We then separated samples into groups based on their disease status (asymptomatic, mild, severe, and critical) and performed GO term enrichment for cellular processes on each, using 5′ and 3′ parental genes from chimeric RNAs found in more than one sample of that group (Fig. 3D). All groups but critical demonstrated 5′ gene enrichment in processes associated with the negative regulation of DNA-templated transcription. The critical and severe groups both showed 5′ gene enrichment in motor behavior and erythrocyte differentiation processes while the asymptomatic and mild groups did not. The asymptomatic group showed the most significant 5′ gene enrichment in ATP and nucleotide metabolic processes. The mild group demonstrated a unique 5′ gene enrichment in lipid oxidation. The critical group was the only group to show 5′ gene enrichment in bone and megakaryocyte development processes.
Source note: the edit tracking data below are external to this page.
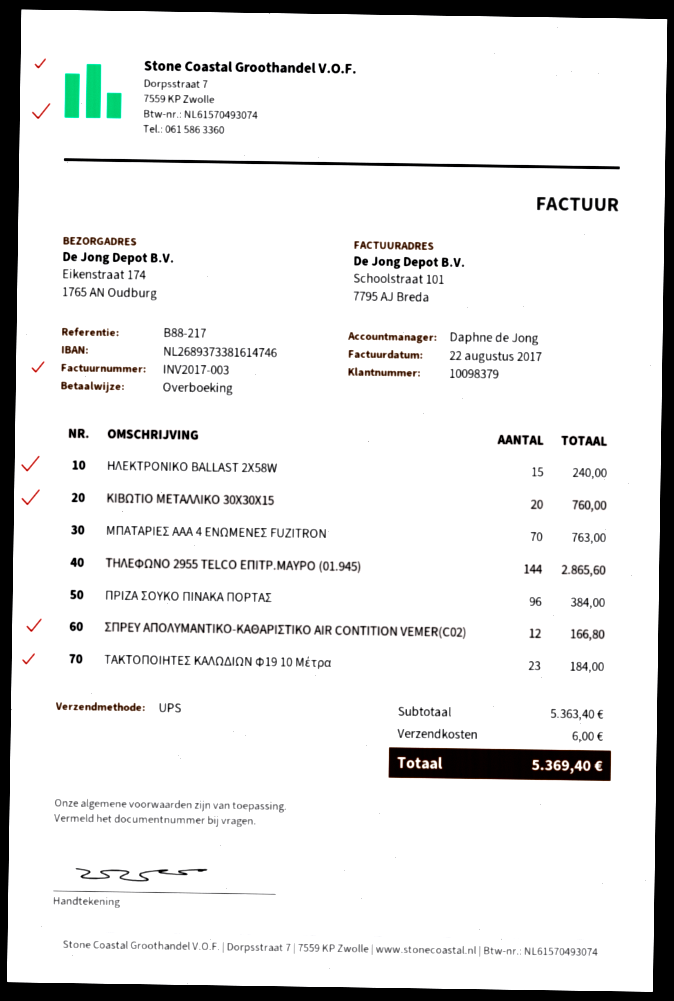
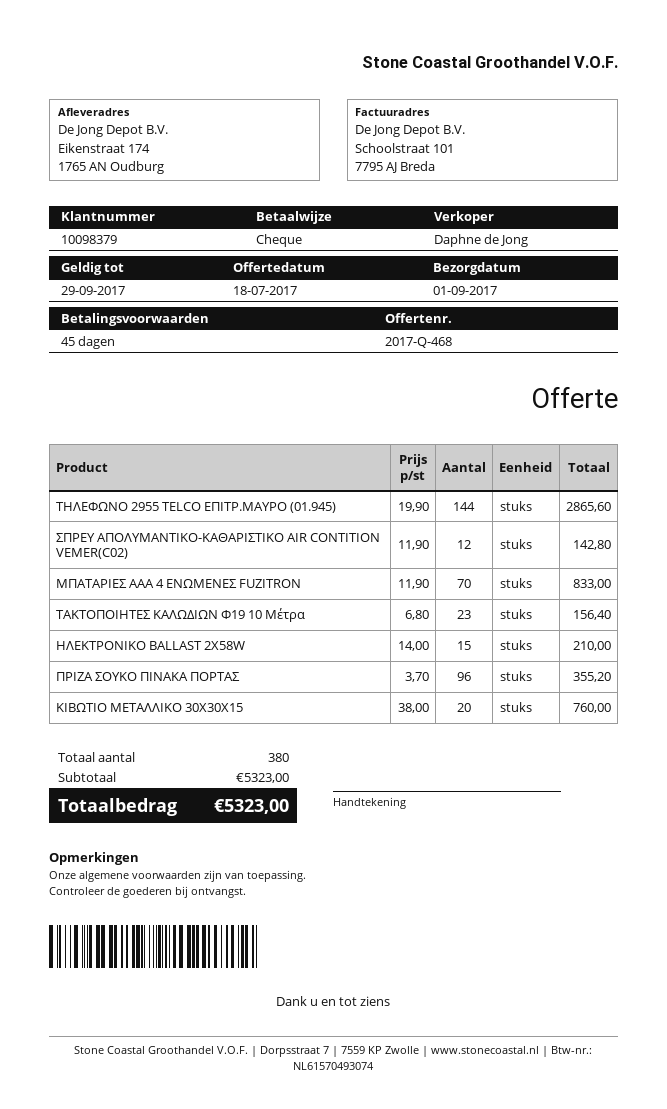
payment method: bank transfer -> cheque
HΛΕΚΤΡΟΝΙKO BALLAST 2X58W: 15 for 240.00 -> 15 for 210.00
MΠATAPIEΣ AAA 4 ENΩMENEΣ FUZITRON: 70 for 763.00 -> 70 for 833.00
ΠPIZA ΣOYKO ΠINAKA ΠOPTAΣ: 96 for 384.00 -> 96 for 355.20
ΣΠPEY AΠOΛYMANTIKO-KAΘAΡΙΣΤΙΚΟ AIR CONTΙΤΙΟΝ VEMER(C02): 12 for 166.80 -> 12 for 142.80
ΤΑΚΤΟΠΟΙΗΤΕΣ ΚΑΛΩΔΙΩΝ Φ19 10 Μέτρα: 23 for 184.00 -> 23 for 156.40
subtotal: 5363.40 -> 5323.00
shipping: 6.00 -> none
total: 5369.40 -> 5323.00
As for the 3′ gene enrichment, there was no overlap in processes between disease status groups and the critical group did not show any GO term enrichment. The most significantly enriched asymptomatic 3′ gene process is associated with the generation of precursor metabolites and energy. Ammonium transmembrane transport processes were most enriched in 3′ gene processes for the mild group. The severe group has 3′ gene enrichment in toll-like receptor signaling and interstrand crosslink repair pathways.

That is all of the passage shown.